We were going to have to figure out a way around this segfault.
At this point I need to stress that this bug was of no practical consequence, since it only manifested once the user’s code had finished running. If there was no debugger attached, all they would see is an unusual delay before the program finally terminated. However, we felt we had to fix the problem since users would see the segfaults when playing with the example programs in Visual Studio, and probably in their own applications too. We also didn’t want to take the risk that there really was something subtle going on that we did not understand, which could affect the long-term stability of the library.
Grinding away
Over the next month (and at least two weeks of dedicated man-hours) I chased myriad trains of logic.
Maybe it was to do with device contexts in our windowing layer?

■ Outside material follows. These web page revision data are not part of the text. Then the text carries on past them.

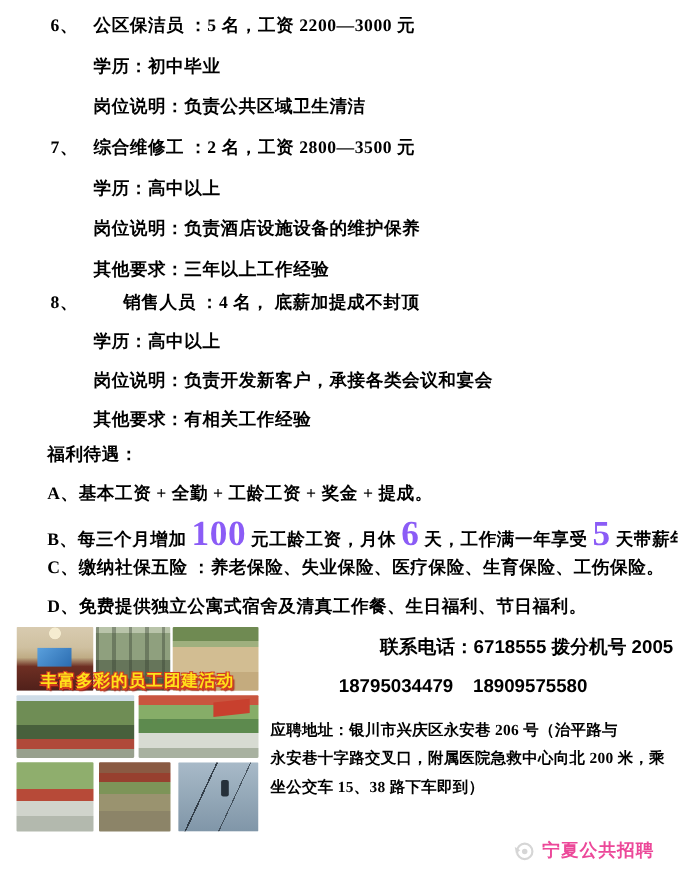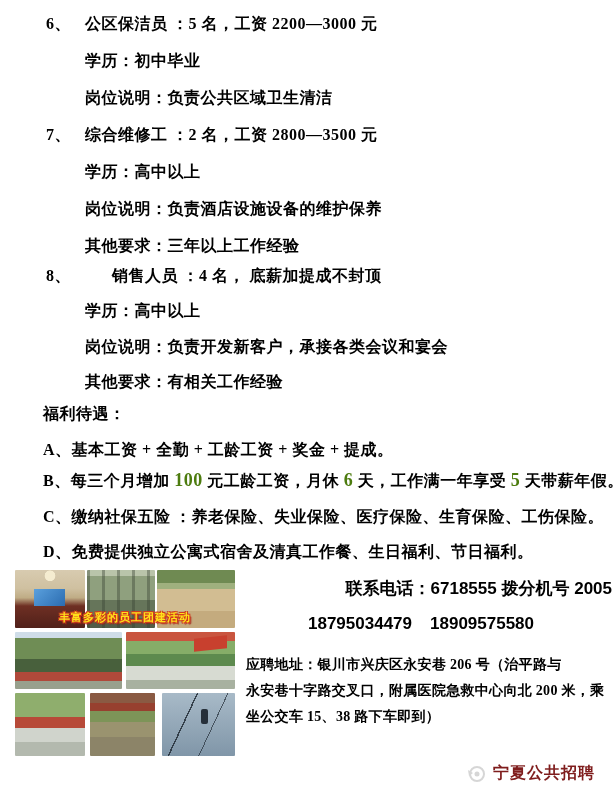--- a/index.html
+++ b/index.html
@@ -8,21 +8,21 @@
     font-family:"Liberation Serif","DejaVu Serif",serif;
     font-weight:bold;color:#000;
   }
   .line{position:absolute;left:0;width:616px;font-size:16px;letter-spacing:.5px;white-space:nowrap;line-height:20px;}
   .num{position:absolute;left:46px;}
   .jtitle{position:absolute;left:85px;}
   .jtitle.t8{left:112px;}
   .sub{position:absolute;left:85px;}
   .welf{position:absolute;left:43px;font-family:Liberation Serif, serif;}
   .bline{position:absolute;left:43px;top:468px;width:573px;font-size:16px;letter-spacing:.5px;white-space:nowrap;line-height:26px;}
-  .red-big{color:#4d7c0f;font-size:18px;line-height:1;}
+  .red-big{color:#8b5cf6;font-size:32px;line-height:1;}
 
   
   .collage{position:absolute;left:15px;top:570px;width:220px;height:186px;}
   .photo{position:absolute;border-radius:1px;}
   .p1{left:0;top:0;width:70px;height:58px;
       background:
         radial-gradient(circle at 50% 10%, #f5ecd0 0 8%, rgba(0,0,0,0) 9%),
         linear-gradient(180deg,#d8cbb0 0%,#cfc0a0 32%,#bfac85 48%,#6e2f23 62%,#50201a 100%);}
   .p1::after{content:"";position:absolute;left:27%;top:32%;width:44%;height:30%;
       background:linear-gradient(135deg,#5aa0dd,#2b6cb0);}
@@ -44,35 +44,35 @@
       background:linear-gradient(180deg,#8a5a43 0 16%,#97402f 16% 28%,#7d9458 28% 46%,#9a936f 46% 70%,#8c8468 70%);}
   .p8{left:147px;top:123px;width:73px;height:63px;
       background:
         linear-gradient(115deg,rgba(0,0,0,0) 0 34%,rgba(35,45,55,.85) 34% 35.5%,rgba(0,0,0,0) 35.5% 64%,rgba(35,45,55,.7) 64% 65%,rgba(0,0,0,0) 65%),
         linear-gradient(180deg,#a8bac8,#8096a8);}
   .p8::after{content:"";position:absolute;left:54%;top:26%;width:7px;height:15px;
       background:#26303a;border-radius:2px;}
   .collage-caption{
       position:absolute;left:0;top:40px;width:220px;text-align:center;
       font-family:"Liberation Sans","DejaVu Sans",sans-serif;
-      font-size:11px;font-weight:bold;letter-spacing:1px;color:#ffe11a;
+      font-size:15px;font-weight:bold;letter-spacing:1px;color:#ffe11a;
       text-shadow:1px 1px 0 #d43b1f,-1px -1px 0 #d43b1f,1px -1px 0 #d43b1f,-1px 1px 0 #d43b1f,2px 2px 1px rgba(160,30,20,.8);
       white-space:nowrap;}
 
   
   .contact{position:absolute;left:246px;top:577px;width:366px;}
   .phone-main{font-family:"Liberation Sans","DejaVu Sans",sans-serif;font-size:17px;font-weight:bold;white-space:nowrap;text-align:right;}
   .phone-numbers{font-family:"Liberation Sans","DejaVu Sans",sans-serif;font-size:17px;font-weight:bold;margin-top:14px;padding-left:62px;white-space:nowrap;}
   .phone-numbers .gap{display:inline-block;width:18px;}
   .address{margin-top:18px;font-size:14px;line-height:26px;letter-spacing:.3px;}
   .address span{display:block;white-space:nowrap;}
 
   
   .watermark{position:absolute;left:466px;top:763px;display:flex;align-items:center;gap:7px;
-      color:#7f1d1d;font-family:"Liberation Sans","DejaVu Sans",sans-serif;
+      color:#ec4899;font-family:"Liberation Sans","DejaVu Sans",sans-serif;
       font-size:16px;font-weight:bold;letter-spacing:1px;white-space:nowrap;}
   .wm-icon{width:20px;height:20px;flex:0 0 auto;}
 </style>
 </head>
 <body>
 
 <div>
 
   <div class="line" style="top:14px">
     <span class="num">6、</span>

Maybe it was two operations being performed simultaneously on different OpenGL contexts in a way the driver would not tolerate? I was already aware of a few such cases, which we had a mutex for.
At one point I was following the lifetime of the specific allocations that were involved in the read-access-violation, without debugging symbols, just hoping I could glean some relevant information about them.
The fact that the problem was intermittent made this all a thousand times worse.
Despair
The frustration was palpable. "I believe in you" my manager said. Except in more words, and with generally more frenchness.
Unlike him, my faith wavered.
The moment of clarity
One day I suppose I thought "what would my predecessor do?"
We had threads.
We had OpenGL contexts.
It doesn’t take a rocket surgeon to figure out what his solution would have been. And so I went back to the previous release, copy-pasted his context unbind wrapper function, and put it in some semi-random locations that seemed relevant.
The problem went away.
Another couple hours narrowing it down by experimentation, and I had two calls in exactly the right locations to prevent the bug (either location on its own had no effect). I added a comment saying rather pointedly "this is an Intel driver bug workaround", committed the fix, and most likely kicked off for a nice cold one.